The U.S. inflation rate in March reached 8.25%, representing the fastest 12-month pace since 1981. In an effort to lower inflation, the Federal Reserve raised interest rates in March by 25 basis points and then by a half a percentage point in May, its largest rate increase since 2000. It’s expected that the Fed will also make an additional three big rate increases over the next few months, according to The New York Times, as inflation continues to rise, causing hardships for Americans and making it difficult for businesses, including contractors, to plan for the future.
The Fed’s plan to slow down inflation could hurt the construction industry, particularly the homebuilding market. An increase in federal rates drives up 30-year fixed-rate mortgages along with inflation. Recent data from Freddie Mac pegs the average rate on a 30-year mortgage at 5.25%.

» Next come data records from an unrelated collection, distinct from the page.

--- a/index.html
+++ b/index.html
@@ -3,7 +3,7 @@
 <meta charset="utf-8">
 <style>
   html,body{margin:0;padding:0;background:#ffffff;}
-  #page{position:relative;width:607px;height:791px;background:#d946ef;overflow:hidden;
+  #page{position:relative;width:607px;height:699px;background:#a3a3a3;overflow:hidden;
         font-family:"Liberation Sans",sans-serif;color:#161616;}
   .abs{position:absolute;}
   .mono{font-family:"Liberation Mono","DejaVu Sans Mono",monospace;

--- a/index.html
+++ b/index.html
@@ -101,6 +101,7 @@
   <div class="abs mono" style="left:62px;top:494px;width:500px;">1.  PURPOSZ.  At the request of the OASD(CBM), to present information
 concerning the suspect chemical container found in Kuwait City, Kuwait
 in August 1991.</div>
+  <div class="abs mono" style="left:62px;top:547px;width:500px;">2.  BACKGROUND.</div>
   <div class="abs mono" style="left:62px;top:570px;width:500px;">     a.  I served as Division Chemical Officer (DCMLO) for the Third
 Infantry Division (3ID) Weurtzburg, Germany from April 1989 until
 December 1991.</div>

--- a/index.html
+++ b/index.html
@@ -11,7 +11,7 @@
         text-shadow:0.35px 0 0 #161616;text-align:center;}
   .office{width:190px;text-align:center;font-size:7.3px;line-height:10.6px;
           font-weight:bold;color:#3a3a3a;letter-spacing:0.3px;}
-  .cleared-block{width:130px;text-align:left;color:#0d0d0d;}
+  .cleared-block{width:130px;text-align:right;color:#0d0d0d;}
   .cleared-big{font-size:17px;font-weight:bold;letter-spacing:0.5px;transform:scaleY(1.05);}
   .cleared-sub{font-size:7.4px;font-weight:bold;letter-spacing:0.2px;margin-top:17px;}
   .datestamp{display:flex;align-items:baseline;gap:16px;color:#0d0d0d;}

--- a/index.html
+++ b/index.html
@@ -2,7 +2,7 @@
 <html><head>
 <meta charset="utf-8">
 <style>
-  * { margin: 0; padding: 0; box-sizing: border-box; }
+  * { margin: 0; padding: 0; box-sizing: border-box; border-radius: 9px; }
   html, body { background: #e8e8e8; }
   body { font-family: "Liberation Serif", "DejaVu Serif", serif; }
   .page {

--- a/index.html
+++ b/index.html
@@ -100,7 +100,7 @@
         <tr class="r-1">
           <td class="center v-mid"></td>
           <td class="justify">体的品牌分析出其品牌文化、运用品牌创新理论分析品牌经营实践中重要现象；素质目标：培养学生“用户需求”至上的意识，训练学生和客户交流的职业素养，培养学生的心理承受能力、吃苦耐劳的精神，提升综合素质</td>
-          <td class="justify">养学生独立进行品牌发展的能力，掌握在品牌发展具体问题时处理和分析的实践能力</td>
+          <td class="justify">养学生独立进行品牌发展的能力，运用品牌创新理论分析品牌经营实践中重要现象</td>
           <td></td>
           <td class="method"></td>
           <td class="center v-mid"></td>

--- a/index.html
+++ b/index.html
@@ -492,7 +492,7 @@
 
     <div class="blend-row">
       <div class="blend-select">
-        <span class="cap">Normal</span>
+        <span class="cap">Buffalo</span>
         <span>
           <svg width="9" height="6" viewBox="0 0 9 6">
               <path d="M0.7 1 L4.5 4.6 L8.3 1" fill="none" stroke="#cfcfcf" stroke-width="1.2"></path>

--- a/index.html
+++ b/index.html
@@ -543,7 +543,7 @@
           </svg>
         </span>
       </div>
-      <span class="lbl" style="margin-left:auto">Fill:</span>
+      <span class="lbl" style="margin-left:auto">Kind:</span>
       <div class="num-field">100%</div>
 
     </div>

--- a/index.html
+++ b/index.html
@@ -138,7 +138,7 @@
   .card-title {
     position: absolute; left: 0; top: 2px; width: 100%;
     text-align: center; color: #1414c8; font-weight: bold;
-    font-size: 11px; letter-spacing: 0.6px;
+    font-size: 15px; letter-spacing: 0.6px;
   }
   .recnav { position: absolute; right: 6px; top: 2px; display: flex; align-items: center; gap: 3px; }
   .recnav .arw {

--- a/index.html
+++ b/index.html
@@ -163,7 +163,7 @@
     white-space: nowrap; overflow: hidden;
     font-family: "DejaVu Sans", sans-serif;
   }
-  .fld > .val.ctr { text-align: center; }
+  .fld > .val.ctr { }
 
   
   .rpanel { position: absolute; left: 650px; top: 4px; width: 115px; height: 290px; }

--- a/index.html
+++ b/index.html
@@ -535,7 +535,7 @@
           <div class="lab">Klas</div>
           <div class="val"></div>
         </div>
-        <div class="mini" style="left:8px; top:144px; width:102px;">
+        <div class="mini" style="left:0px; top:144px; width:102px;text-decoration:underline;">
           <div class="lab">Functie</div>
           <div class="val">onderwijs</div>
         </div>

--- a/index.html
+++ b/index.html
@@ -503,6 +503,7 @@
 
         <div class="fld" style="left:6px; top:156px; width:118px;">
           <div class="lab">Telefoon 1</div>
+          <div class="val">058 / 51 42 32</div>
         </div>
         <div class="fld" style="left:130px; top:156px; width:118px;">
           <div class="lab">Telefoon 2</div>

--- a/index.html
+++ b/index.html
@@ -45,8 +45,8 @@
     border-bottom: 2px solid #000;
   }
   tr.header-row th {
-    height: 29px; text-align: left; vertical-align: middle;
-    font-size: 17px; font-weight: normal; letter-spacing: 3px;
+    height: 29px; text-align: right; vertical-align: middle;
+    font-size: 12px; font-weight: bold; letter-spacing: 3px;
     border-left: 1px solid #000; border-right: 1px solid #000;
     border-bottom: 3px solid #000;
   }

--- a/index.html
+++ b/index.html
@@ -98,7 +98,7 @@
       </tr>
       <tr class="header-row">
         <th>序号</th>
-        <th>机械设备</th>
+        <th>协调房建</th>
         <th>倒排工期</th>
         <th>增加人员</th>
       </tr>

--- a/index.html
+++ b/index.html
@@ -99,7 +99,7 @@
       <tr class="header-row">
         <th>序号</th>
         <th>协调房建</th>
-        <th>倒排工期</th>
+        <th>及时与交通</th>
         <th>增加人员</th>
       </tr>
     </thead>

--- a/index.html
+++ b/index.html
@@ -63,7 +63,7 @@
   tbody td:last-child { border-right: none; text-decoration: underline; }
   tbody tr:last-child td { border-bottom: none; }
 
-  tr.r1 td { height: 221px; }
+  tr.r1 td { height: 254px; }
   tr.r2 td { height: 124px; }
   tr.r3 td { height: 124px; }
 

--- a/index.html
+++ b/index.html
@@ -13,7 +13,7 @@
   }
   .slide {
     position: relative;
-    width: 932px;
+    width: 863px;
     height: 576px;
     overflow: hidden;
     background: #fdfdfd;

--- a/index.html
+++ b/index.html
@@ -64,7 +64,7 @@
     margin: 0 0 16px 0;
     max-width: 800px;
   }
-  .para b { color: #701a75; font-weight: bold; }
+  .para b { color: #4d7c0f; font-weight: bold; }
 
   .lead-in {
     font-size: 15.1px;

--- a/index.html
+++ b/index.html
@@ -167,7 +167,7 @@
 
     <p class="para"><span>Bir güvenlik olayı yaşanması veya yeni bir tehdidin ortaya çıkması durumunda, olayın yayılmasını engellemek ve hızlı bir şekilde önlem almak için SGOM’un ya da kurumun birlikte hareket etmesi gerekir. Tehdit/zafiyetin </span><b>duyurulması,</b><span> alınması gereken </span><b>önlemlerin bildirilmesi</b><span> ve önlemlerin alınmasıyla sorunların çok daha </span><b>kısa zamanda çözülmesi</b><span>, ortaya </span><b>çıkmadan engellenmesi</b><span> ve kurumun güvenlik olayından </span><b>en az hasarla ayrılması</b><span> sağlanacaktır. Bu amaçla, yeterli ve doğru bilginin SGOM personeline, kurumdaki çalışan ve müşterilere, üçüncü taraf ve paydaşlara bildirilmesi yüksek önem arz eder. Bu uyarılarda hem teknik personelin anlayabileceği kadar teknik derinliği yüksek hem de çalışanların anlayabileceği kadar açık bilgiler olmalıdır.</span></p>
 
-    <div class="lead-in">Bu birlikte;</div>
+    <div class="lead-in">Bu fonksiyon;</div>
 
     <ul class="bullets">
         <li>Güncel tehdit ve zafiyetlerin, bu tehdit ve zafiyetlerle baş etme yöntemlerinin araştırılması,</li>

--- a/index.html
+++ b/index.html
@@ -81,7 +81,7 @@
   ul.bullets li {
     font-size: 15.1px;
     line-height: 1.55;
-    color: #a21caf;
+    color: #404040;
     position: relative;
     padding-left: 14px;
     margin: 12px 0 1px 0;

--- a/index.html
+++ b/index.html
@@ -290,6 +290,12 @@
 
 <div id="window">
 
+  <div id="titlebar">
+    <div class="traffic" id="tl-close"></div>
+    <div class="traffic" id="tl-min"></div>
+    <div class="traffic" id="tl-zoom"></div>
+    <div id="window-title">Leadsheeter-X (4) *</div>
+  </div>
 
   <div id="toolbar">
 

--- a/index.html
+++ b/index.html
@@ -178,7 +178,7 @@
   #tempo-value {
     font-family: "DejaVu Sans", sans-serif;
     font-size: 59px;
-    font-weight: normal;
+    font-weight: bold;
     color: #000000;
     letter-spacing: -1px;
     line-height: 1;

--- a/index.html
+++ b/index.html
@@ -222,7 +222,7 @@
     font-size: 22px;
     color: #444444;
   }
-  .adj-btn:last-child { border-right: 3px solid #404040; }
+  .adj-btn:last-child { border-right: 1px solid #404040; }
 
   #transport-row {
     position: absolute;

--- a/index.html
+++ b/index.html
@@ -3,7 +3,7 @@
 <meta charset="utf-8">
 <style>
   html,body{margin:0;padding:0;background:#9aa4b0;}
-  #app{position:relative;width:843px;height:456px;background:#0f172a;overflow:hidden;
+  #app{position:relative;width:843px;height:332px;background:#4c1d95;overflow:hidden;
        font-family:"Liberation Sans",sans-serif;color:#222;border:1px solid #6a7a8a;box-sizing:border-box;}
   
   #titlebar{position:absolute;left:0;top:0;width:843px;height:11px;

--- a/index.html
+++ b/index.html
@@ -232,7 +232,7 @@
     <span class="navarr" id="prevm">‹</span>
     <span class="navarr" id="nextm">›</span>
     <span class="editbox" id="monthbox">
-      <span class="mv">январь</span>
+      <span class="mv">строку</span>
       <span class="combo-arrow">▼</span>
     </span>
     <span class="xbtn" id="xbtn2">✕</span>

Higher loan rates make it more difficult for individual homeowners to buy homes as well as developers to build homes. “Builders expect home sales and the housing market in general to slow down,” said analyst Rose Quint, National Association of Home Builders (NAHB), due to rising construction and borrowing costs. “Interest rates hit from both ends. At the builder’s side it’s on acquisition, development, and construction financing. And then on the buyer’s side obviously, on mortgages.”
According to Zillow Group, in April, the monthly mortgage payment on a typical home jumped to $1,475, assuming a 30-year fixed-rate mortgage with a 20% down payment. This is up 34% since December and 53% from April 2021.
Early signs of a potential cooling of home building have already surfaced, according to The Wall Street Journal. The Commerce Department in late May reported that sales of new homes dropped 16.6% in April from March, at a seasonally adjusted annual rate, to the lowest level since April 2020, when the pandemic halted commerce.
Not only do higher loan rates make borrowing more expensive but they also add another factor to the already increased cost of construction. Lumber prices alone, for example, added about $36,000 to new home prices.
Infrastructure projects involving highways and streets, transportation, water supply, and sewage, among others, are set to lead construction industry growth as funds from the Infrastructure Investment and Jobs Act begin to flow to contractors, according to a Construction Market Outlook report from consulting firm RSM. New infrastructure projects will begin in the second half of 2022 and continue through 2023, with expected growth rates of 20.1% and 10.9% for infrastructure put in place in 2022 and 2023, respectively, according to Oxford Economics. In contrast to nonresidential and residential construction, infrastructure projects are typically immune to rising interest rates and inflation.